Seluruh gelombang energi yang memenuhi kuil redup tak bersisa sama sekali saat itu juga. Lima lingkaran kuil yang tadi sudah menyala, sekali lagi mati, seperti sebelum aku menyalakannya dengan energi sihir. Ukiran di dinding kuil yang tadi sudah menyala, sekarang ikut redup total, membuang seluruh usaha kerasku tadi jadi percuma.
Tak perlu dikatakan lagi, sudah pasti aku memberontak. Aku sudah siap adu kekuatan dengannya jika perlu.
Namun anehnya, penyihir yang mendekapku erat dengan mudah melepaskan pelukannya pada pinggangku. Nyaris seketika itu juga saat aku menunjukkan gelagat akan melawan. Selama sesaat, aku pikir ritual ini bisa dilanjutkan dan segalanya akan selesai kembali. Tetapi alih-alih menunjukkan kekuatanku untuk berdiri sendiri, tubuhku malah limbung, tak sanggup mempertahankan keseimbangan. Kedua kakiku gemetar, tidak lagi bisa berdiri sendiri.
Kemudian aku pun sadar, tanganku masih ada dalam genggamannya.
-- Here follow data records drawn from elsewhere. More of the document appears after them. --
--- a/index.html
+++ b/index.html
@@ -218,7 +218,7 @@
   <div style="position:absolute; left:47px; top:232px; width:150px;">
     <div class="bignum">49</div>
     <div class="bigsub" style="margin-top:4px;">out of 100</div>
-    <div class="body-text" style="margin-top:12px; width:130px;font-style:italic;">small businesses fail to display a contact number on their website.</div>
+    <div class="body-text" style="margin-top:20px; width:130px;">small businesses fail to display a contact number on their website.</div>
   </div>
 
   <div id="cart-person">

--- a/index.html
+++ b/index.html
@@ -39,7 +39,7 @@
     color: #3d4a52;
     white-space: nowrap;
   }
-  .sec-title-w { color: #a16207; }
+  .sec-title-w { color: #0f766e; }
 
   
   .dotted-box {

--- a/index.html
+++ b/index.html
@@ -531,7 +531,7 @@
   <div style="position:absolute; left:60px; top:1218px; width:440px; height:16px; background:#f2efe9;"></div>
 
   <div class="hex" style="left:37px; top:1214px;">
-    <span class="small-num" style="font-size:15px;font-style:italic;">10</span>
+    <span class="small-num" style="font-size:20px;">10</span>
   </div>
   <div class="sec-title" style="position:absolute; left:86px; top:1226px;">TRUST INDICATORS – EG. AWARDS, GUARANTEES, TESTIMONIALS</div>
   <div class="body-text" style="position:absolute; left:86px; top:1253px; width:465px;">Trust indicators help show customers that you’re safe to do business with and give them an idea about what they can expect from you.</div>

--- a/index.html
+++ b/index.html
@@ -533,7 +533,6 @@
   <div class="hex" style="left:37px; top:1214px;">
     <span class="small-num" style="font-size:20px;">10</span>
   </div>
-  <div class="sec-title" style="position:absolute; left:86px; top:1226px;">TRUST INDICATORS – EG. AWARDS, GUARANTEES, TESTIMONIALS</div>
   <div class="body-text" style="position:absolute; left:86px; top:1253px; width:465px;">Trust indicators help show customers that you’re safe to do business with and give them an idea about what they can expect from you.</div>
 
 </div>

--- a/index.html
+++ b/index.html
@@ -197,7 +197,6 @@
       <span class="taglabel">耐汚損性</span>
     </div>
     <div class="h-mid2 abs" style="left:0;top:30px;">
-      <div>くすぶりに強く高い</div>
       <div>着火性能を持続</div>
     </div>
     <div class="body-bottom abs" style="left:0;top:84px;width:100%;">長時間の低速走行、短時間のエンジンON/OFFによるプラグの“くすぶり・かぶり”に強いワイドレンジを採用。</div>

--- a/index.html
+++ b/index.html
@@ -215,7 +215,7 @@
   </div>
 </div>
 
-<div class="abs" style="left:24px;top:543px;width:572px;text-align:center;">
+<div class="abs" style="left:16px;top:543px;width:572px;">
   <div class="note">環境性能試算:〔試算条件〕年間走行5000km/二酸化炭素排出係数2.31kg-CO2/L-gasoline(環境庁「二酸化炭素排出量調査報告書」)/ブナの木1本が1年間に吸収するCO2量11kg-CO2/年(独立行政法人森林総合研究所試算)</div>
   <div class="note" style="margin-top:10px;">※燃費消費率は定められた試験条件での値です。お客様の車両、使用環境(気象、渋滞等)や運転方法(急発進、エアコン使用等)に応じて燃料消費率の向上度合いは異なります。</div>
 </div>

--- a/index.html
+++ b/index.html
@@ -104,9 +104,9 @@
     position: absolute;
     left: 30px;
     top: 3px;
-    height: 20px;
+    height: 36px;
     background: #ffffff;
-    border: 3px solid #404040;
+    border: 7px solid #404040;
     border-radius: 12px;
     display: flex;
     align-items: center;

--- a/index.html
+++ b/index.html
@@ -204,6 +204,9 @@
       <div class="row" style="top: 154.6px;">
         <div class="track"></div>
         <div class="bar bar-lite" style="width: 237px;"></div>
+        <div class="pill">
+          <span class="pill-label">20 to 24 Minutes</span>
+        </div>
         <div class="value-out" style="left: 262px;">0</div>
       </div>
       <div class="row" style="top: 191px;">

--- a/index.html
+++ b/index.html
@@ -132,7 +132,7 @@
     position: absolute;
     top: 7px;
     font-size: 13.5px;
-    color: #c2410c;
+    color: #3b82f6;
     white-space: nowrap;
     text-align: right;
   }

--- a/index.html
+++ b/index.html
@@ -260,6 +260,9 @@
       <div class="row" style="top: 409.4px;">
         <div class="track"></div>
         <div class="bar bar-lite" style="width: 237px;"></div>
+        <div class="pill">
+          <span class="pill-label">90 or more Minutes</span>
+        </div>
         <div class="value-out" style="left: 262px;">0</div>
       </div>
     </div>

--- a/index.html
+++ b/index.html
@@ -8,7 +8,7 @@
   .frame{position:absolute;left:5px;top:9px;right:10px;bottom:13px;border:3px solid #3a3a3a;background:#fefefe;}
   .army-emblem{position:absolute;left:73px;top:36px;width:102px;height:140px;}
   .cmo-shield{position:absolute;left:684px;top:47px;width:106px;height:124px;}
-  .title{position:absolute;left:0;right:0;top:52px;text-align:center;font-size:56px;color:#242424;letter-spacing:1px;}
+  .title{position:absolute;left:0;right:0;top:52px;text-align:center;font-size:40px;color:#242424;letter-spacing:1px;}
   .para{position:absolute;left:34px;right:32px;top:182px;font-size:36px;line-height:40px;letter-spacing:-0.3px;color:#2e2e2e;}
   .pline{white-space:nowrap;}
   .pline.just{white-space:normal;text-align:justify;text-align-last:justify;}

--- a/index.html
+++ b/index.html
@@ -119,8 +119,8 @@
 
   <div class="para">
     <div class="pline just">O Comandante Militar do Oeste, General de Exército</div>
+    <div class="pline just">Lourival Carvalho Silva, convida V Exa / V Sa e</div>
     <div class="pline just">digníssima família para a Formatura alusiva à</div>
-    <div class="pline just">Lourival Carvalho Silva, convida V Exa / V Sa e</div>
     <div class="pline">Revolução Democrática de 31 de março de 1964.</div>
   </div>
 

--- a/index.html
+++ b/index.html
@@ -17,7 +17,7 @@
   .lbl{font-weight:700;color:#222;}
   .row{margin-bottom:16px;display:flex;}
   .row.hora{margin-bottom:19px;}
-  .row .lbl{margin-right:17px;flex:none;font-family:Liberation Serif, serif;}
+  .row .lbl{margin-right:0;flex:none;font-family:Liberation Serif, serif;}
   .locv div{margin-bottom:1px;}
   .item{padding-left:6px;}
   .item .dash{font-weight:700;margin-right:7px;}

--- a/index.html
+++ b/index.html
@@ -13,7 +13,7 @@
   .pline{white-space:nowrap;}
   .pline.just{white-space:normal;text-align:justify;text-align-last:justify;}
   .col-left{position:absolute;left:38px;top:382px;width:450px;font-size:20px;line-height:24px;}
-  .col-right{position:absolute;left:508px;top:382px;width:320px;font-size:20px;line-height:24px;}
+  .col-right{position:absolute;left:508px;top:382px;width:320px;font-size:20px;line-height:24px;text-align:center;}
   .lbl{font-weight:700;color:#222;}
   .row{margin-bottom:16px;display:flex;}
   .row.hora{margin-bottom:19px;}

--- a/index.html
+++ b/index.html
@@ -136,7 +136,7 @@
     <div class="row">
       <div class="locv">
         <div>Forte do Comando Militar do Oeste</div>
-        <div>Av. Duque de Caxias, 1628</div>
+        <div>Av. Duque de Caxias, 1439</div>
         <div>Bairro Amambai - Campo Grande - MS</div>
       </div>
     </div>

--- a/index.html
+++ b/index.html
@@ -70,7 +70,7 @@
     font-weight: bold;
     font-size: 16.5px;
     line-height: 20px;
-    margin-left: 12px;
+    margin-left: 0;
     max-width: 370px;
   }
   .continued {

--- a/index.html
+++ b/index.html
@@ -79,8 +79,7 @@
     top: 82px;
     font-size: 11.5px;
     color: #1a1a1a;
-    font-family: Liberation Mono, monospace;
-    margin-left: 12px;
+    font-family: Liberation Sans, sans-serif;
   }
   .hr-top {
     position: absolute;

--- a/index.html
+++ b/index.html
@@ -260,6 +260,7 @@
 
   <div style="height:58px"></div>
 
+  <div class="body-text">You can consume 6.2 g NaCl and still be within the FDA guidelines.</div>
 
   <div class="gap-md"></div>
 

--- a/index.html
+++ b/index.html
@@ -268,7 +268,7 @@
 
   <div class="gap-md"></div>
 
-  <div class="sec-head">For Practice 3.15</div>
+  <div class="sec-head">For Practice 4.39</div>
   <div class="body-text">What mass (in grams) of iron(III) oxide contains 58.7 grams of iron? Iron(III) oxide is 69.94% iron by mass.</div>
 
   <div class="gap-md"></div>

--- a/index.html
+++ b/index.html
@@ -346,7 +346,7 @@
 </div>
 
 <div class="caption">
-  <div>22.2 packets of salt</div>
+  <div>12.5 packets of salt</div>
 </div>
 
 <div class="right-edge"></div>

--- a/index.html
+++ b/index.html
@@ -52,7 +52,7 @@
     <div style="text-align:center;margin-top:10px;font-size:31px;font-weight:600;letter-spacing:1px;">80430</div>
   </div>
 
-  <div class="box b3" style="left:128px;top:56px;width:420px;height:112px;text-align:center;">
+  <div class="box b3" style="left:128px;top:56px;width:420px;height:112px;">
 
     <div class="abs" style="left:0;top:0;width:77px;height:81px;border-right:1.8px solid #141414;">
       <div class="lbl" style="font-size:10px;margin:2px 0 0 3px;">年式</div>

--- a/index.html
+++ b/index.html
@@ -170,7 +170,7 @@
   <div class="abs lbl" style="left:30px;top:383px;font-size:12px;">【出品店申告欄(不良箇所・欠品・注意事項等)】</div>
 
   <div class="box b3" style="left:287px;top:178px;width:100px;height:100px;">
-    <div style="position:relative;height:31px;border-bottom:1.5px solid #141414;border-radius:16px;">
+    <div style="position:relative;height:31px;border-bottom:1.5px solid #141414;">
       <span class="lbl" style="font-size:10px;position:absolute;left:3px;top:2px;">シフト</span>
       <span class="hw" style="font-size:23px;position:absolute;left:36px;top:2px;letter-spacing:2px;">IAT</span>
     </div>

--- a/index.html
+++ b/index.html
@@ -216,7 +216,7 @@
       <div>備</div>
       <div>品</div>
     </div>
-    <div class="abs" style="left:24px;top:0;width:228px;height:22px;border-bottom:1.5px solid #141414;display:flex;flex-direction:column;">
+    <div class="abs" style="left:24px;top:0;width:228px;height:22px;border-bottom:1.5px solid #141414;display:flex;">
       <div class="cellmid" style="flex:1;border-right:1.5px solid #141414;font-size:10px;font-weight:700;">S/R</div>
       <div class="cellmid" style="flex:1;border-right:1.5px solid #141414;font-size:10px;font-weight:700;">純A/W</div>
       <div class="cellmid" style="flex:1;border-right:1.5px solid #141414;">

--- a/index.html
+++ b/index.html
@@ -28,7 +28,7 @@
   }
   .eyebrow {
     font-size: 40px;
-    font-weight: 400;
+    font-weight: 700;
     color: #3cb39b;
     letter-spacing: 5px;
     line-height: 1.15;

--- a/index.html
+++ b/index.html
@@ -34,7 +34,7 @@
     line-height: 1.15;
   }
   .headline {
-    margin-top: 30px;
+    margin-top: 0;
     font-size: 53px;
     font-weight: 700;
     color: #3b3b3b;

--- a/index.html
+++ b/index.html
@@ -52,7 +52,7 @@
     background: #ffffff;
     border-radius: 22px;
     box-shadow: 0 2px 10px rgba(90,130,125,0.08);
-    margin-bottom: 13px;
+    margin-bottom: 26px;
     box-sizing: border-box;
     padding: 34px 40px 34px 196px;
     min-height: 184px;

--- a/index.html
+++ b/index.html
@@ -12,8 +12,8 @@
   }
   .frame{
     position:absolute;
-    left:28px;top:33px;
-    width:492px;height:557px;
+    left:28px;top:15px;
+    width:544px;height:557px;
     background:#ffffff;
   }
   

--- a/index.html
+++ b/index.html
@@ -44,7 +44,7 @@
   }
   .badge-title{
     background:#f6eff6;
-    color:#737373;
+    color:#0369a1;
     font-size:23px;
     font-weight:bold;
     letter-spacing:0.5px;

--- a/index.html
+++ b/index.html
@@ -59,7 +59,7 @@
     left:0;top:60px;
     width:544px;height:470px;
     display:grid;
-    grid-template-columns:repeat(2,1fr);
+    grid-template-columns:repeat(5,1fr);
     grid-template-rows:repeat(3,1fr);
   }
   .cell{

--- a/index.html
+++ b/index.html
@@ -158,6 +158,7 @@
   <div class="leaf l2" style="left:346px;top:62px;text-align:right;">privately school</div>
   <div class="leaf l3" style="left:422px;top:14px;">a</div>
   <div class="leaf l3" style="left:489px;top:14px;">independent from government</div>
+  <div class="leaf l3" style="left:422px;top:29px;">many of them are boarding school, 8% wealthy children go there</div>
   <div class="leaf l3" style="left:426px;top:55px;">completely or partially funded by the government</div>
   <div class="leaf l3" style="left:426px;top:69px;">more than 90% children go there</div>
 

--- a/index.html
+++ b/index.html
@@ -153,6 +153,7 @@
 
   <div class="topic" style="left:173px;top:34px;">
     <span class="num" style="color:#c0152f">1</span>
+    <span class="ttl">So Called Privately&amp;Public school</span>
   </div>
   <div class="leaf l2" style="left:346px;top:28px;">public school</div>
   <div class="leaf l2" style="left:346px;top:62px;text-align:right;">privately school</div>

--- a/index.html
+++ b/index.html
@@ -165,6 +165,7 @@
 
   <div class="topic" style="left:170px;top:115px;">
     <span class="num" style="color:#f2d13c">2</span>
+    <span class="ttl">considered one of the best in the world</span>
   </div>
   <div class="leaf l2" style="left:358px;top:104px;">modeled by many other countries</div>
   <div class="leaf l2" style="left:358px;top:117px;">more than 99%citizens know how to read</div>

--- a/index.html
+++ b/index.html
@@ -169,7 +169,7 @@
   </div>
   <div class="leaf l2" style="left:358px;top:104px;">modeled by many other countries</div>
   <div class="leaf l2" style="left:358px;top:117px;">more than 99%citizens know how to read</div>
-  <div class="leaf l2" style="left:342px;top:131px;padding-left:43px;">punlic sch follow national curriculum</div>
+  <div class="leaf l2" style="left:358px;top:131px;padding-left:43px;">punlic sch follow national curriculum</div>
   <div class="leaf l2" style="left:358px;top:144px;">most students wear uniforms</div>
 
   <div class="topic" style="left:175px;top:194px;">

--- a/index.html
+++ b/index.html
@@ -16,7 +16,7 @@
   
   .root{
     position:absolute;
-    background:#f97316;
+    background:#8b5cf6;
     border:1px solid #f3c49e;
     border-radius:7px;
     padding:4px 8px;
Spontan saja, aku mencoba melepaskan diri, mengakhiri kontak fisik apa pun dengannya detik itu juga.
Percuma.
Tenaganya terlalu besar, sekalipun meski masih berada di ruang yang sama denganku. "Lepaskan aku, Penyihir!" Aku mencoba memaki, tapi yang keluar dari mulutku hanya suara lirih yang menyedihkan, mirip orang sekarat.
Seiring dengan tenagaku yang semakin lama semakin sirna, perlawananku perlahan mereda. Pandanganku lantas berkunang-kunang, gagal untuk melihat dengan jelas ke depan, sementara kepalaku terasa sangat berat. Sekali lagi, lengan itu berhasil melingkari tubuhku. Tidak tinggal diam, aku mencabut bayonet milikku dari sarungnya dan mencoba memotong tangan lancang yang sudah berani menyentuhku itu. Tapi jangankan memotong, menikam pun gagal kulakukan.
Bilah besi itu jatuh begitu saja ke lantai ketika kedua tanganku terkulai lemas tanpa tenaga sama sekali dan napasku menjadi sangat berat.
"Kita akan keluar dari sini," bisiknya.
"Tidak." Tanganku berusaha mendorongnya, meski hasilnya nihil dan usaha itu malah memperparah kondisiku yang sudah benar-benar tak berdaya. "Aku ... belum selesai."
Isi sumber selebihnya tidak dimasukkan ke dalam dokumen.